Сюсюкать, типа, обидели князюшку, не тащат жранину, было некому.
– Сожалею! – в стиле офицеров царской армии кивнул я головой. Эх, каблуков жалко нет, прищелкнуть бы этак пятками!
– Я приказываю!
Пугливых близко тоже не оказалось. Ты приказываешь, мне наплевать. Я пока тут первый после Бога, глубокоуважаемый Мстислав Владимирович, наследник рода Мономахов.
– Придется потерпеть. И пить можно будет только после обеда.
– У меня губы пересохли! И во рту все свело!
– Так положено.
Опять кивок, опять щелчок. На дальнейшие его неразумные выкрики: «Да кто это положил!

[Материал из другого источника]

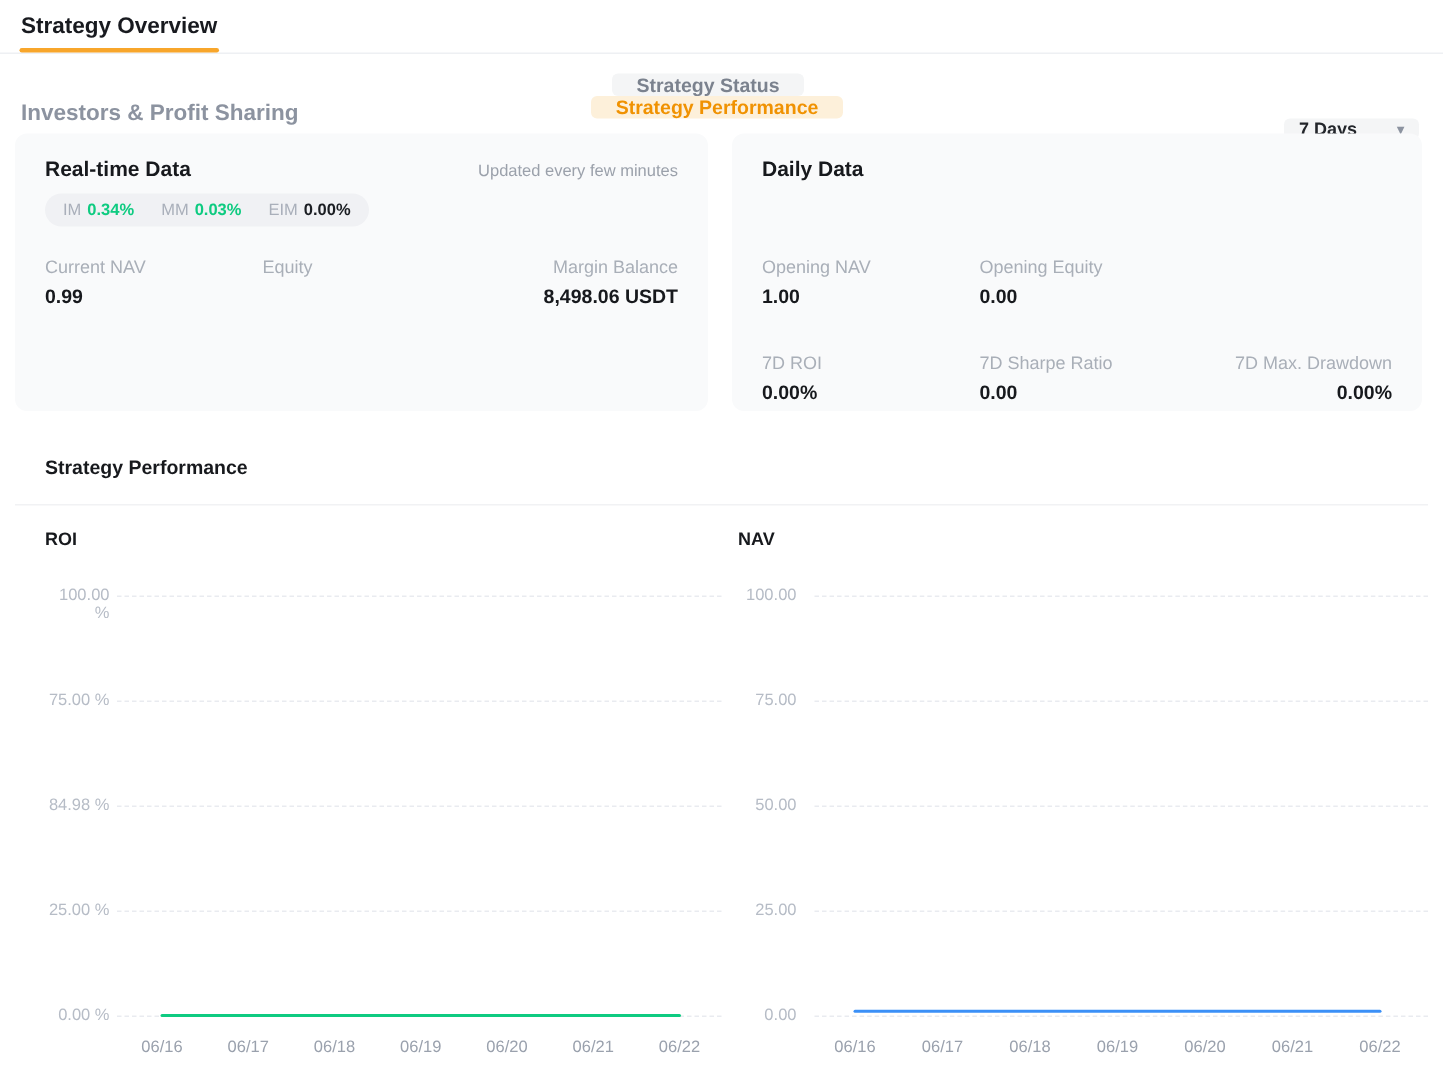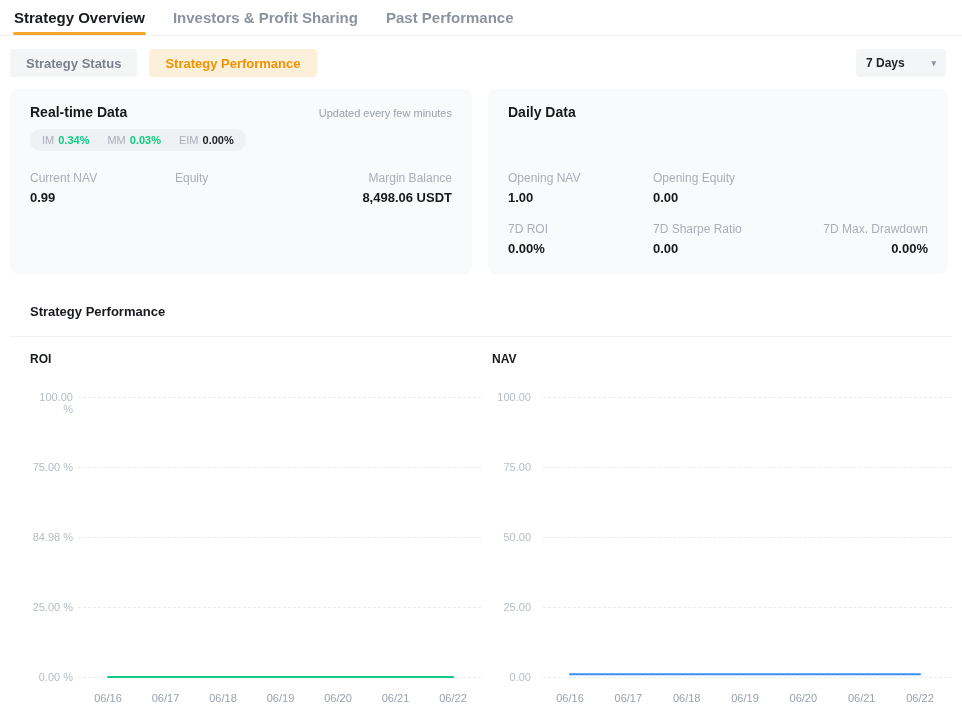--- a/index.html
+++ b/index.html
@@ -9,7 +9,7 @@
     -webkit-font-smoothing:antialiased;
   }
   
-  .tabbar{display:flex;gap:24px;padding-left:12px;height:35px;border-bottom:1px solid #eef0f3;align-items:flex-start;}
+  .tabbar{display:flex;gap:24px;padding-left:12px;height:35px;border-bottom:1px solid #eef0f3;align-items:flex-start;flex-direction:column;}
   .tab{position:relative;font-size:15px;font-weight:700;color:#8c93a0;padding:9px 2px 8px;cursor:pointer;white-space:nowrap;}
   .tab.active{color:#181a1f;}
   .tab.active::after{content:"";position:absolute;left:1px;right:1px;bottom:-1px;height:3px;border-radius:2px;background:#f8a62b;}

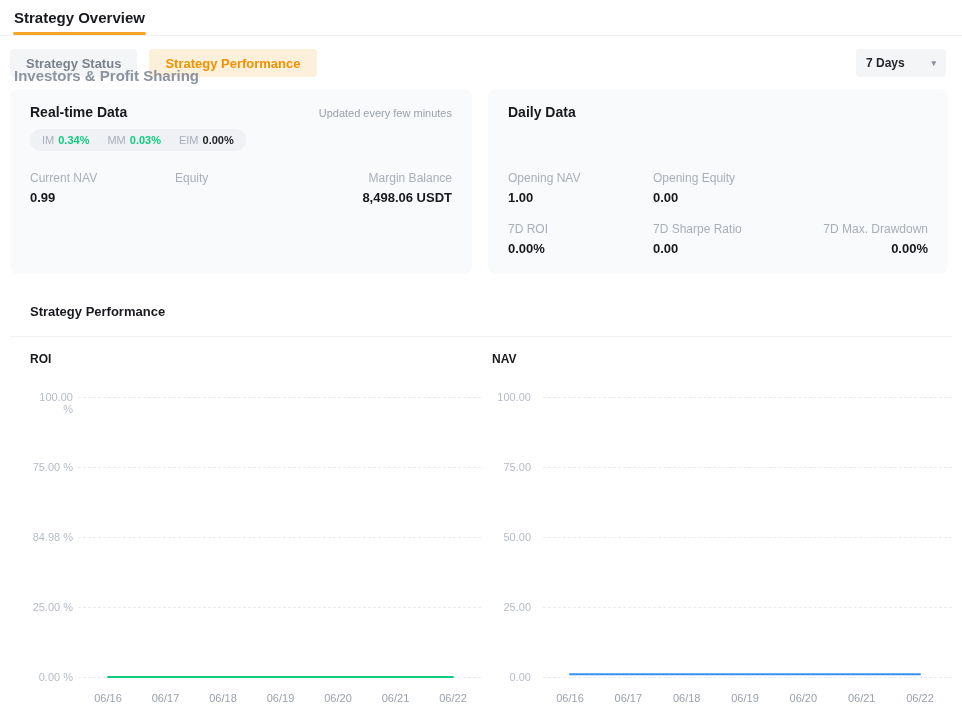--- a/index.html
+++ b/index.html
@@ -14,7 +14,7 @@
   .tab.active{color:#181a1f;}
   .tab.active::after{content:"";position:absolute;left:1px;right:1px;bottom:-1px;height:3px;border-radius:2px;background:#f8a62b;}
   
-  .toolbar{display:flex;align-items:center;margin:13px 16px 0 10px;height:28px;}
+  .toolbar{display:flex;align-items:center;margin:13px 16px 0 10px;height:28px;flex-direction:column;}
   .pill{height:28px;border:none;border-radius:4px;padding:0 16px;font-size:13px;font-weight:700;font-family:inherit;cursor:pointer;}
   .pill.gray{background:#f4f5f6;color:#7b828e;margin-right:12px;}
   .pill.orange{background:#fdf0da;color:#f09202;}

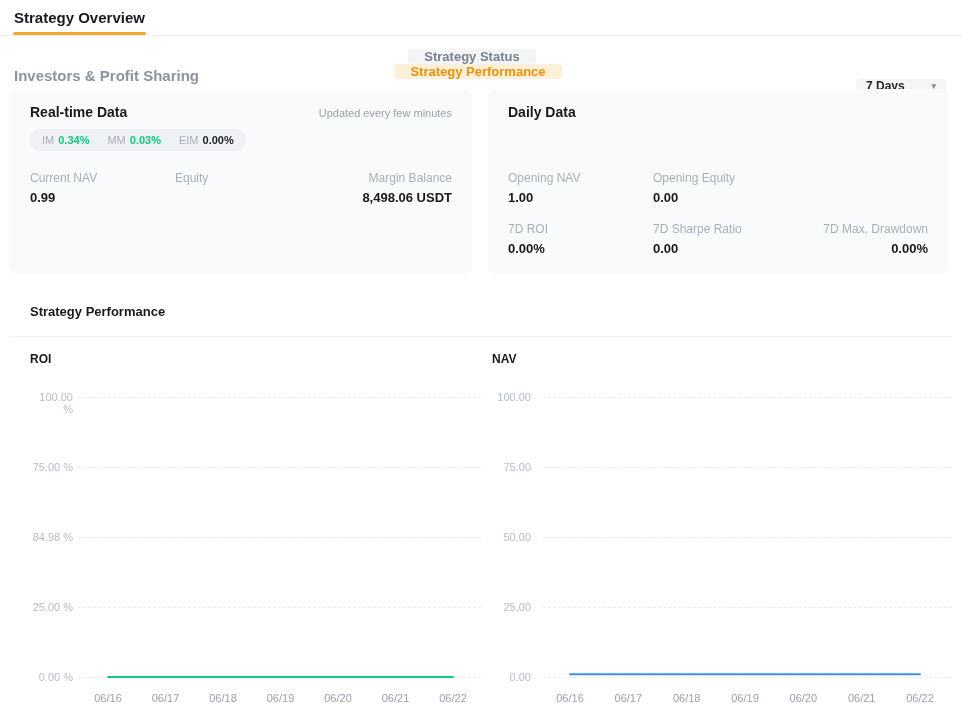--- a/index.html
+++ b/index.html
@@ -117,7 +117,7 @@
           <div class="val">0.00</div>
         </div>
       </div>
-    <div class="stats" id="daily-stats-row1" style="top:133px">
+    <div class="stats" id="daily-stats-row1" style="top:146px">
         <div class="stat c1">
           <div class="lbl">7D ROI</div>
           <div class="val">0.00%</div>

Я тут хозяин!» – просто не обращал внимания, включив в голове для прослушивания «Болеро» Равеля.
Наконец пришел Богуслав с двумя подручными. Взгляды орлиные, рожи зверские – то, что надо. Эти приглядят, как нужно. Видимо, были уже проинструктированы боярином, потому что сразу, без лишних вопросов, сели в головах князя и стали бдить за попытками встать.
Неожиданно ворвалась Кристина. Она бросилась к мужу, схватила его за голову и принялась целовать.
– Твой жить! Твой видаль! Яа альсц дигэй!
Русский язык, выученный еще слабовато, от волнения дал трещину. Оранжевый огонь любви пылал на ее груди ярчайшим шведским маяком.